Trennert v. Coe, 4 Ill.App.2d 166, was an action by a pedestrian to recover damages for personal injuries sustained by her as a result of being struck by an automobile driven by defendant as she was walking across a public highway at a point other than a crosswalk or intersection. In the course of its opinion this court cited and quoted from Brown v. Illinois Terminal Company, 319 Ill. 326, and said (p. 174): “Failure, after knowledge of impending danger, to exercise ordinary care to prevent it, or a failure to discover danger through recklessness or carelessness when it could have been discovered by the exercise of ordinary care —circumstances exhibiting a reckless disregard for the safety of others — constitutes wilful and wanton conduct.”

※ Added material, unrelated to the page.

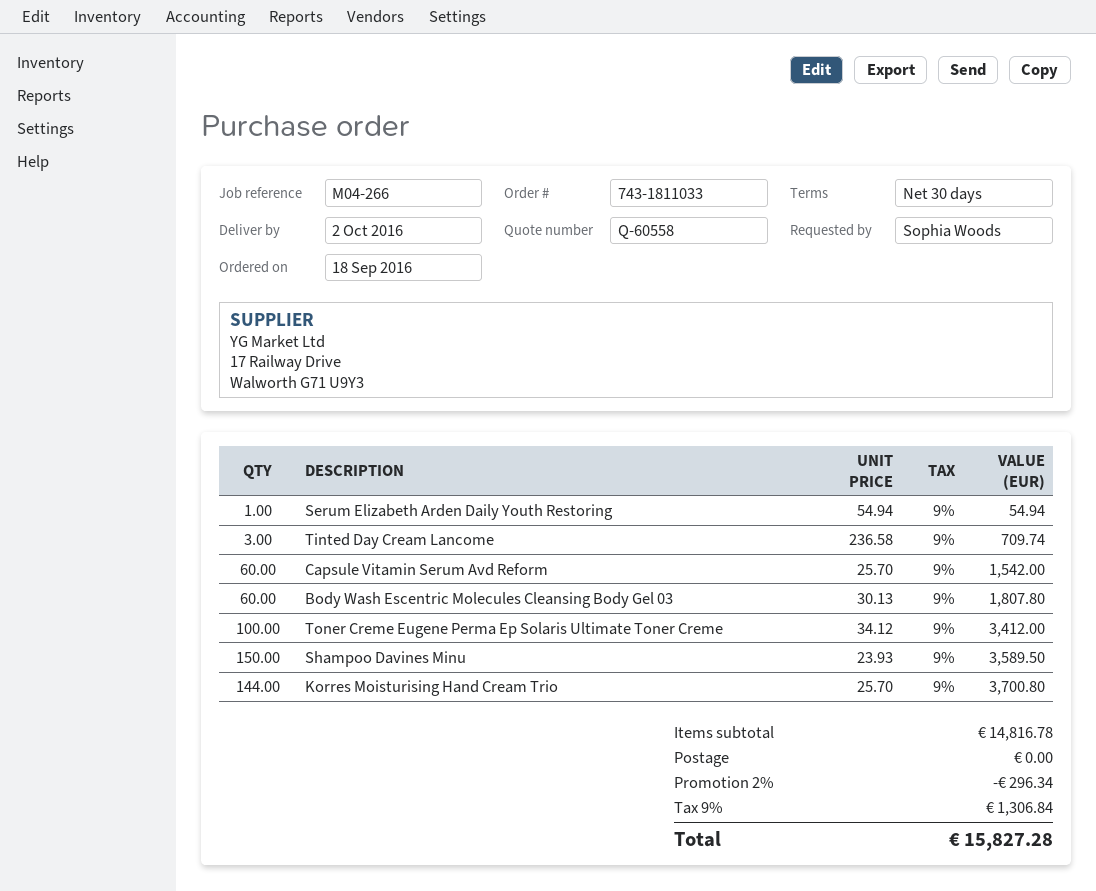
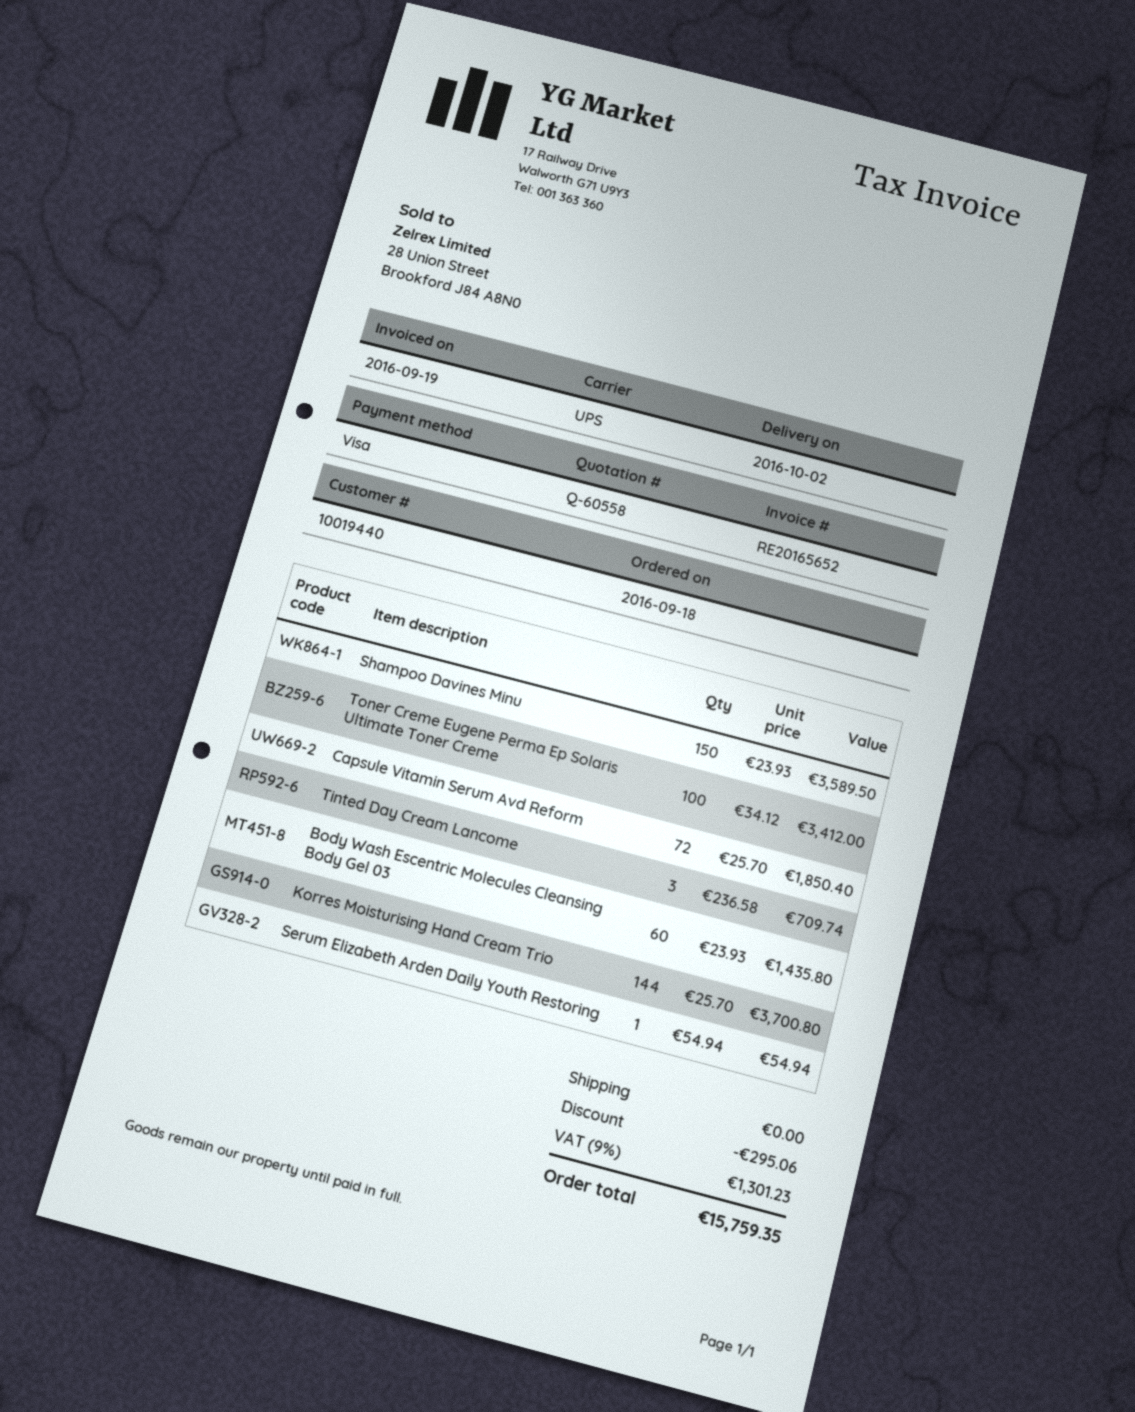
Capsule Vitamin Serum Avd Reform: 60 x 25.70 = 1542.00 -> 72 x 25.70 = 1850.40
Body Wash Escentric Molecules Cleansing Body Gel 03: 60 x 30.13 = 1807.80 -> 60 x 23.93 = 1435.80
discount: 296.34 -> 295.06
tax: 9% = 1306.84 -> 9% = 1301.23
total: 15827.28 -> 15759.35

In their argument counsel for appellant state that their client was a “model of caution as he drove from the bus station to the intersection where the accident occurred” and then continue: “For some reason Andrew Kunz failed to see the Larson car approaching from the north. . . . The worst that can be said of *136Andrew Kunz on the facts as here represented is that he knew, or in the exercise of reasonable care, should have known that the Larson car was approaching. . . . This is negligence only. Negligence and wilful and wanton misconduct are not the same.” Counsel then conclude that “the most that can be reasonably inferred from the facts in this case is inadvertence on the part of Andrew Kunz.”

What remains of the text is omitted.